Problem to solve: Reproduce the whole of the records exactly, and make sure no picture is carried into the result.

Material for this exercise:
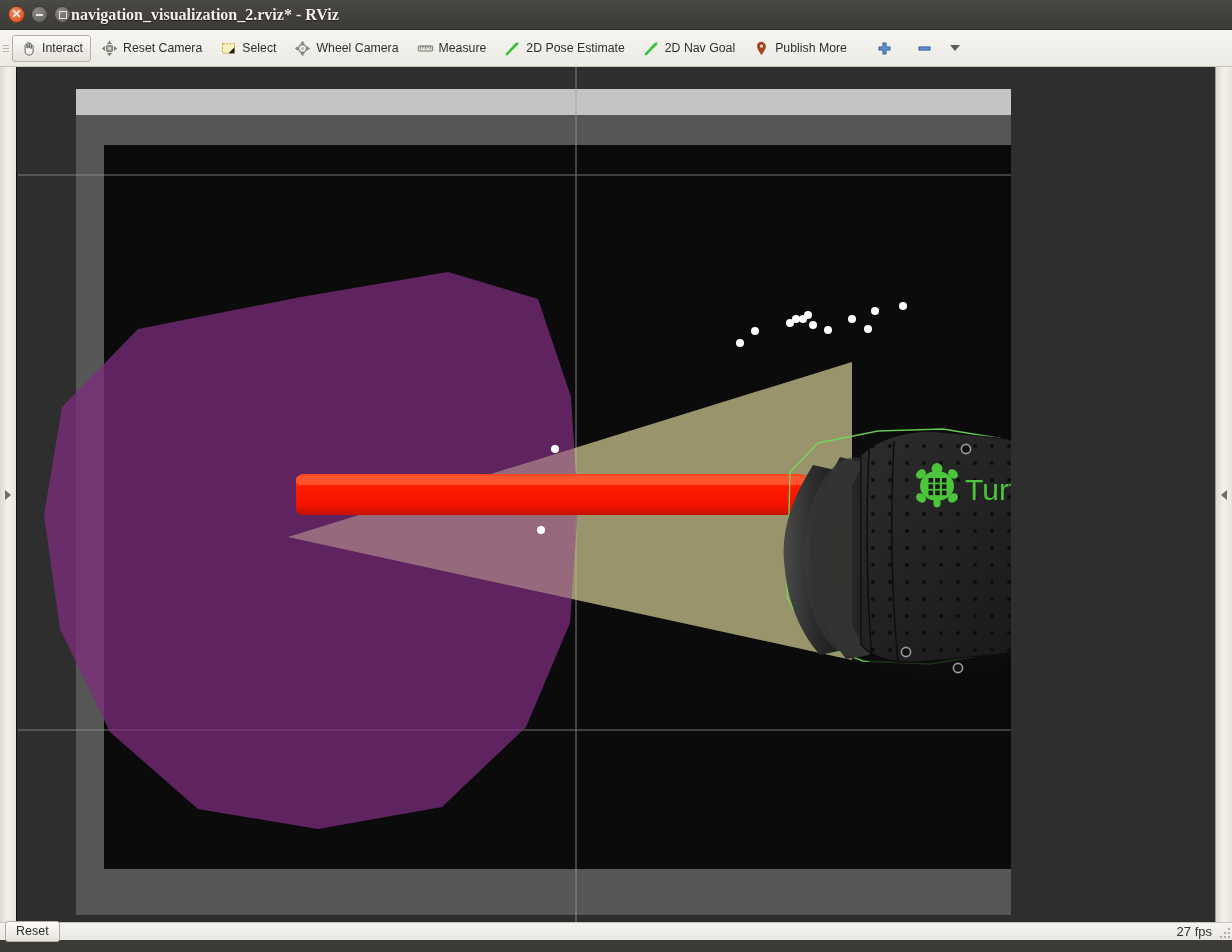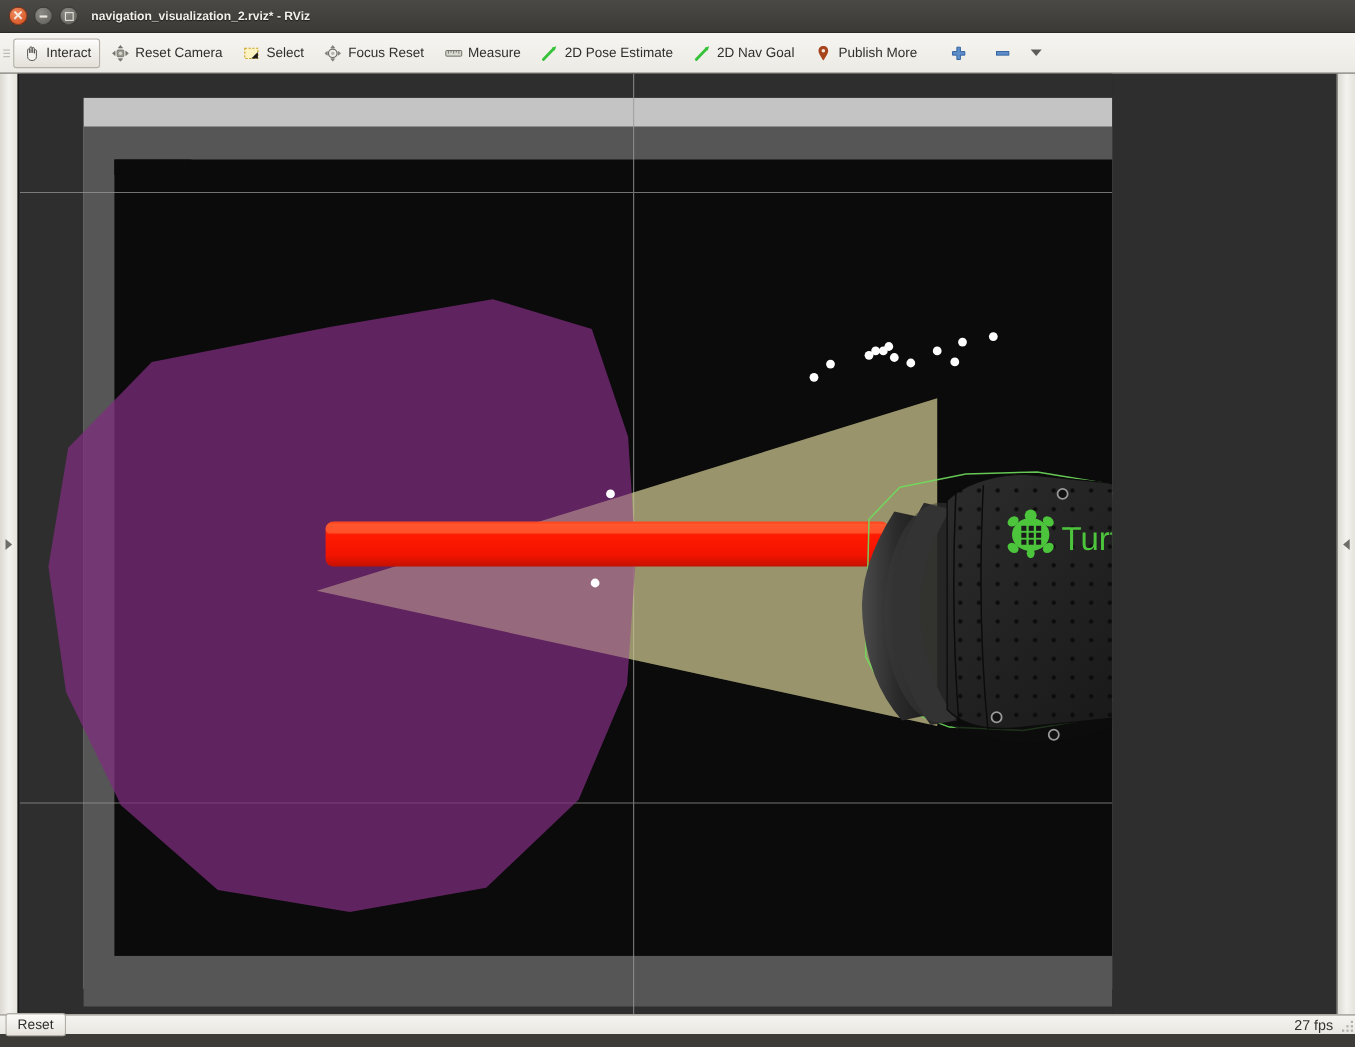--- a/index.html
+++ b/index.html
@@ -24,23 +24,24 @@
     display: flex; align-items: center; justify-content: center;
     font-size: 11px; line-height: 1; color: #f2ece4;
   }
   #btn-close { background: radial-gradient(circle at 35% 30%, #f08b60, #d04a18); margin-left: 8px;}
   #btn-min   { background: radial-gradient(circle at 35% 30%, #8d8b85, #5d5b56); }
   #btn-max   { background: radial-gradient(circle at 35% 30%, #8d8b85, #5d5b56); }
   #btn-min .glyph { display:block; width:7px; height:2px; background:#e8e4dc; }
   #btn-max .glyph { display:block; width:8px; height:8px; border:1.5px solid #e8e4dc; }
   #btn-close .glyph { font-size: 12px; font-weight: bold; margin-top:-1px; }
   #window-title {
-    margin-left: 12px; color: #f3efe9;
-    font-size: 11px; font-weight: bold;
+    color: #f3efe9;
+    font-size: 16px; font-weight: bold;
     text-shadow: 0 1px 1px rgba(0,0,0,0.6);
+    font-family: Liberation Serif, serif;
   }
 
   
   #toolbar {
     position: absolute; left: 0; top: 30px; width: 1232px; height: 37px;
     background: linear-gradient(#f7f5f1, #eceae4);
     border-bottom: 1px solid #c8c5be;
     display: flex; align-items: center;
   }
   #tb-grip {
@@ -174,21 +175,21 @@
     <svg class="tico" viewBox="0 0 20 20">
       <g fill="#8c8e85" stroke="#63655e" stroke-width="0.6">
         <path d="M10 1.6 L12 4.2 L8 4.2 Z"></path>
         <path d="M10 18.4 L12 15.8 L8 15.8 Z"></path>
         <path d="M1.6 10 L4.2 8 L4.2 12 Z"></path>
         <path d="M18.4 10 L15.8 8 L15.8 12 Z"></path>
       </g>
       <circle cx="10" cy="10" r="4.6" fill="none" stroke="#6e7068" stroke-width="1.3"></circle>
       <circle cx="10" cy="10" r="1.9" fill="#b9bbb2"></circle>
     </svg>
-    <span>Focus Reset</span>
+    <span>Wheel Camera</span>
   </div>
 
   <div class="tbtn">
     <svg class="tico" viewBox="0 0 20 20">
       <rect x="1.5" y="7" width="17" height="6" rx="0.8" fill="#d9dbd2" stroke="#66685f" stroke-width="1"></rect>
       <g stroke="#66685f" stroke-width="0.9">
         <line x1="4.3" y1="7" x2="4.3" y2="10.4"></line>
         <line x1="7.1" y1="7" x2="7.1" y2="9.3"></line>
         <line x1="9.9" y1="7" x2="9.9" y2="10.4"></line>
         <line x1="12.7" y1="7" x2="12.7" y2="9.3"></line>

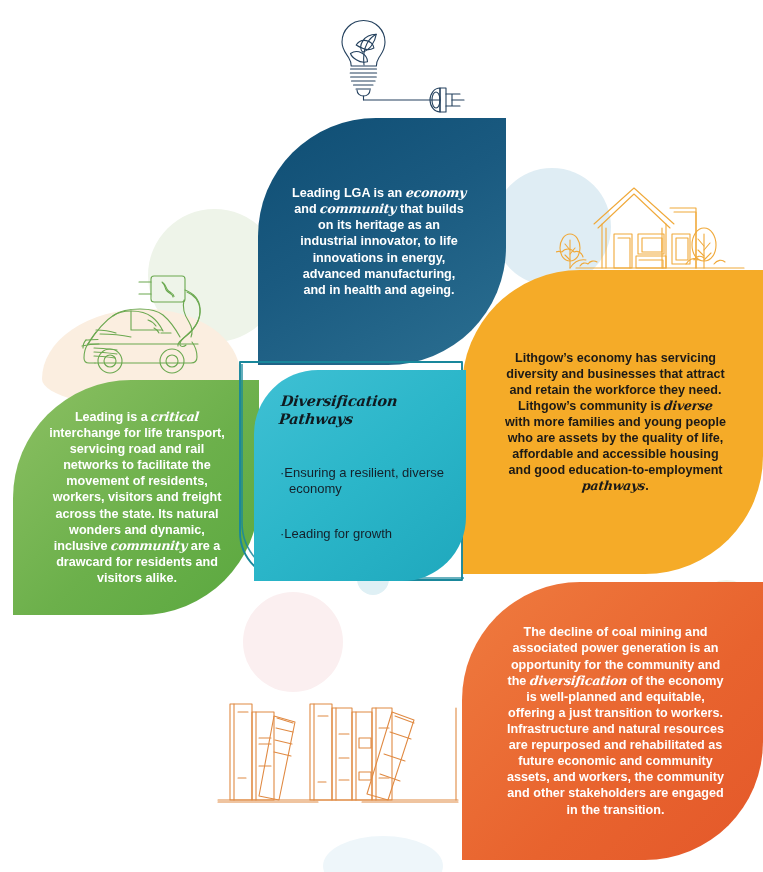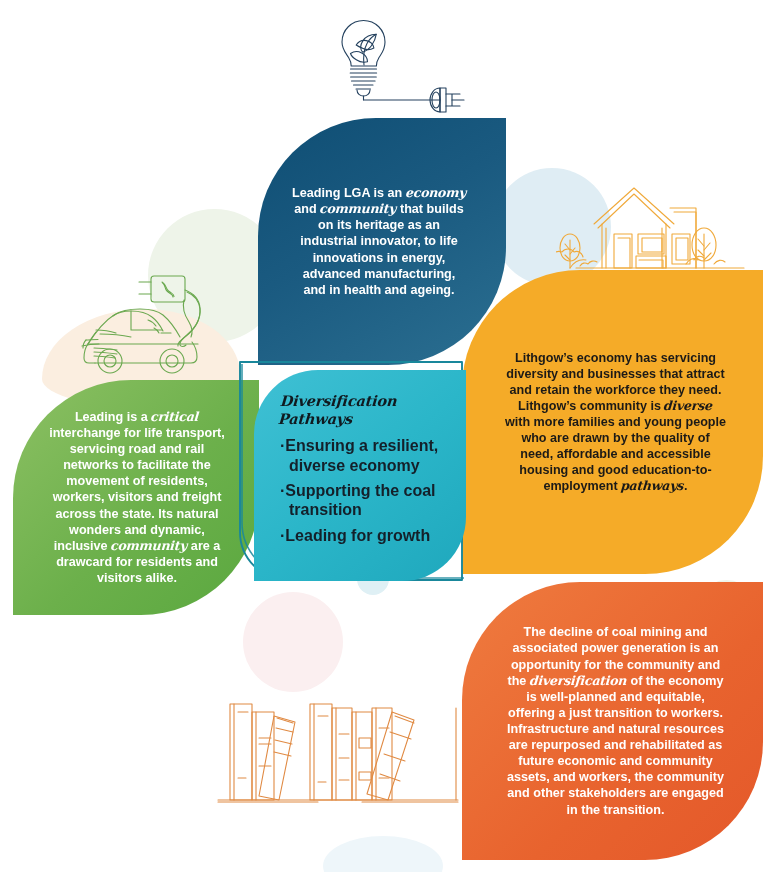--- a/index.html
+++ b/index.html
@@ -67,22 +67,22 @@
   #centre-content{
     position:absolute;left:0;top:0;width:100%;height:100%;
     box-sizing:border-box;padding:22px 16px 16px 26px;color:#101a20;
   }
   #centre-title{
     font-family:"DejaVu Serif",serif;font-style:italic;font-weight:700;
     font-size:14.5px;line-height:1.22;transform:skewX(-6deg);
     display:inline-block;letter-spacing:-0.2px;margin-bottom:9px;
   }
   .centre-bullet{
-    font-size:16px;font-weight:700;line-height:1.21;margin-bottom:6px;
-    padding-left:9px;text-indent:-9px;color:#14202a;
+    font-size:13px;font-weight:400;line-height:1.21;margin-bottom:6px;
+    padding-left:9px;text-indent:-9px;color:#14202a;margin-top:29px;
   }
 
   
   #frame-svg{position:absolute;left:232px;top:352px;width:242px;height:240px;overflow:visible;}
 
   
   .icon-svg{position:absolute;}
   #icon-bulb{left:300px;top:8px;width:190px;height:108px;}
   #icon-car{left:58px;top:258px;width:190px;height:132px;}
   #icon-house{left:556px;top:172px;width:200px;height:128px;}
@@ -184,21 +184,21 @@
       <path d="M14 68v28"></path>
       <path d="M14 78l-5-6M14 82l5-6M14 88l-5-5"></path>
       <path d="M-6 86c2-5 7-8 12-6 3-4 9-4 12 0 4-2 8 1 9 5"></path>
       <path d="M130 92c3-5 8-7 12-4M138 88c2-4 7-5 10-2M158 92c3-4 8-5 11-2"></path>
       <path d="M32 92c2-3 6-4 9-2M24 94c2-3 5-4 8-2"></path>
     </g>
   </svg>
 
   <div class="petal leaf" id="petal-orange">
     <div class="petal-text">
-      <p><span>Lithgow’s economy has servicing diversity and businesses that attract and retain the workforce they need. Lithgow’s community is </span><span class="script">diverse</span><span> with more families and young people who are drawn by the quality of need, affordable and accessible housing and good education-to-employment </span><span class="script">pathways</span><span>.</span></p>
+      <p><span>Lithgow’s economy has servicing diversity and businesses that attract and retain the workforce they need. Lithgow’s community is </span><span class="script">diverse</span><span> with more families and young people who are assets by the quality of life, affordable and accessible housing and good education-to-employment </span><span class="script">pathways</span><span>.</span></p>
     </div>
   </div>
 
   <div class="petal leaf" id="petal-red">
     <div class="petal-text">
       <p><span>The decline of coal mining and associated power generation is an opportunity for the community and the </span><span class="script">diversification</span><span> of the economy is well-planned and equitable, offering a just transition to workers. Infrastructure and natural resources are repurposed and rehabilitated as future economic and community assets, and workers, the community and other stakeholders are engaged in the transition.</span></p>
     </div>
   </div>
 
   <div class="petal leaf" id="petal-green">
@@ -236,18 +236,17 @@
     <path d="M10 12 V168 A56 56 0 0 0 66 226 H232" fill="none" stroke="#19879b" stroke-width="1.6" opacity="0.85"></path>
   </svg>
 
   <div id="centre-tile">
     <div id="centre-content">
       <div id="centre-title">
         <span>Diversification</span><br>
         <span>Pathways</span>
       </div>
       <div class="centre-bullet">·Ensuring a resilient, diverse economy</div>
-      <div class="centre-bullet">·Supporting the coal transition</div>
       <div class="centre-bullet">·Leading for growth</div>
     </div>
   </div>
 
 </div>
 
 </body></html>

Response box:
--- a/index.html
+++ b/index.html
@@ -24,23 +24,24 @@
     display: flex; align-items: center; justify-content: center;
     font-size: 11px; line-height: 1; color: #f2ece4;
   }
   #btn-close { background: radial-gradient(circle at 35% 30%, #f08b60, #d04a18); margin-left: 8px;}
   #btn-min   { background: radial-gradient(circle at 35% 30%, #8d8b85, #5d5b56); }
   #btn-max   { background: radial-gradient(circle at 35% 30%, #8d8b85, #5d5b56); }
   #btn-min .glyph { display:block; width:7px; height:2px; background:#e8e4dc; }
   #btn-max .glyph { display:block; width:8px; height:8px; border:1.5px solid #e8e4dc; }
   #btn-close .glyph { font-size: 12px; font-weight: bold; margin-top:-1px; }
   #window-title {
-    margin-left: 12px; color: #f3efe9;
-    font-size: 11px; font-weight: bold;
+    color: #f3efe9;
+    font-size: 16px; font-weight: bold;
     text-shadow: 0 1px 1px rgba(0,0,0,0.6);
+    font-family: Liberation Serif, serif;
   }
 
   
   #toolbar {
     position: absolute; left: 0; top: 30px; width: 1232px; height: 37px;
     background: linear-gradient(#f7f5f1, #eceae4);
     border-bottom: 1px solid #c8c5be;
     display: flex; align-items: center;
   }
   #tb-grip {
@@ -174,21 +175,21 @@
     <svg class="tico" viewBox="0 0 20 20">
       <g fill="#8c8e85" stroke="#63655e" stroke-width="0.6">
         <path d="M10 1.6 L12 4.2 L8 4.2 Z"></path>
         <path d="M10 18.4 L12 15.8 L8 15.8 Z"></path>
         <path d="M1.6 10 L4.2 8 L4.2 12 Z"></path>
         <path d="M18.4 10 L15.8 8 L15.8 12 Z"></path>
       </g>
       <circle cx="10" cy="10" r="4.6" fill="none" stroke="#6e7068" stroke-width="1.3"></circle>
       <circle cx="10" cy="10" r="1.9" fill="#b9bbb2"></circle>
     </svg>
-    <span>Focus Reset</span>
+    <span>Wheel Camera</span>
   </div>
 
   <div class="tbtn">
     <svg class="tico" viewBox="0 0 20 20">
       <rect x="1.5" y="7" width="17" height="6" rx="0.8" fill="#d9dbd2" stroke="#66685f" stroke-width="1"></rect>
       <g stroke="#66685f" stroke-width="0.9">
         <line x1="4.3" y1="7" x2="4.3" y2="10.4"></line>
         <line x1="7.1" y1="7" x2="7.1" y2="9.3"></line>
         <line x1="9.9" y1="7" x2="9.9" y2="10.4"></line>
         <line x1="12.7" y1="7" x2="12.7" y2="9.3"></line>

--- a/index.html
+++ b/index.html
@@ -67,22 +67,22 @@
   #centre-content{
     position:absolute;left:0;top:0;width:100%;height:100%;
     box-sizing:border-box;padding:22px 16px 16px 26px;color:#101a20;
   }
   #centre-title{
     font-family:"DejaVu Serif",serif;font-style:italic;font-weight:700;
     font-size:14.5px;line-height:1.22;transform:skewX(-6deg);
     display:inline-block;letter-spacing:-0.2px;margin-bottom:9px;
   }
   .centre-bullet{
-    font-size:16px;font-weight:700;line-height:1.21;margin-bottom:6px;
-    padding-left:9px;text-indent:-9px;color:#14202a;
+    font-size:13px;font-weight:400;line-height:1.21;margin-bottom:6px;
+    padding-left:9px;text-indent:-9px;color:#14202a;margin-top:29px;
   }
 
   
   #frame-svg{position:absolute;left:232px;top:352px;width:242px;height:240px;overflow:visible;}
 
   
   .icon-svg{position:absolute;}
   #icon-bulb{left:300px;top:8px;width:190px;height:108px;}
   #icon-car{left:58px;top:258px;width:190px;height:132px;}
   #icon-house{left:556px;top:172px;width:200px;height:128px;}
@@ -184,21 +184,21 @@
       <path d="M14 68v28"></path>
       <path d="M14 78l-5-6M14 82l5-6M14 88l-5-5"></path>
       <path d="M-6 86c2-5 7-8 12-6 3-4 9-4 12 0 4-2 8 1 9 5"></path>
       <path d="M130 92c3-5 8-7 12-4M138 88c2-4 7-5 10-2M158 92c3-4 8-5 11-2"></path>
       <path d="M32 92c2-3 6-4 9-2M24 94c2-3 5-4 8-2"></path>
     </g>
   </svg>
 
   <div class="petal leaf" id="petal-orange">
     <div class="petal-text">
-      <p><span>Lithgow’s economy has servicing diversity and businesses that attract and retain the workforce they need. Lithgow’s community is </span><span class="script">diverse</span><span> with more families and young people who are drawn by the quality of need, affordable and accessible housing and good education-to-employment </span><span class="script">pathways</span><span>.</span></p>
+      <p><span>Lithgow’s economy has servicing diversity and businesses that attract and retain the workforce they need. Lithgow’s community is </span><span class="script">diverse</span><span> with more families and young people who are assets by the quality of life, affordable and accessible housing and good education-to-employment </span><span class="script">pathways</span><span>.</span></p>
     </div>
   </div>
 
   <div class="petal leaf" id="petal-red">
     <div class="petal-text">
       <p><span>The decline of coal mining and associated power generation is an opportunity for the community and the </span><span class="script">diversification</span><span> of the economy is well-planned and equitable, offering a just transition to workers. Infrastructure and natural resources are repurposed and rehabilitated as future economic and community assets, and workers, the community and other stakeholders are engaged in the transition.</span></p>
     </div>
   </div>
 
   <div class="petal leaf" id="petal-green">
@@ -236,18 +236,17 @@
     <path d="M10 12 V168 A56 56 0 0 0 66 226 H232" fill="none" stroke="#19879b" stroke-width="1.6" opacity="0.85"></path>
   </svg>
 
   <div id="centre-tile">
     <div id="centre-content">
       <div id="centre-title">
         <span>Diversification</span><br>
         <span>Pathways</span>
       </div>
       <div class="centre-bullet">·Ensuring a resilient, diverse economy</div>
-      <div class="centre-bullet">·Supporting the coal transition</div>
       <div class="centre-bullet">·Leading for growth</div>
     </div>
   </div>
 
 </div>
 
 </body></html>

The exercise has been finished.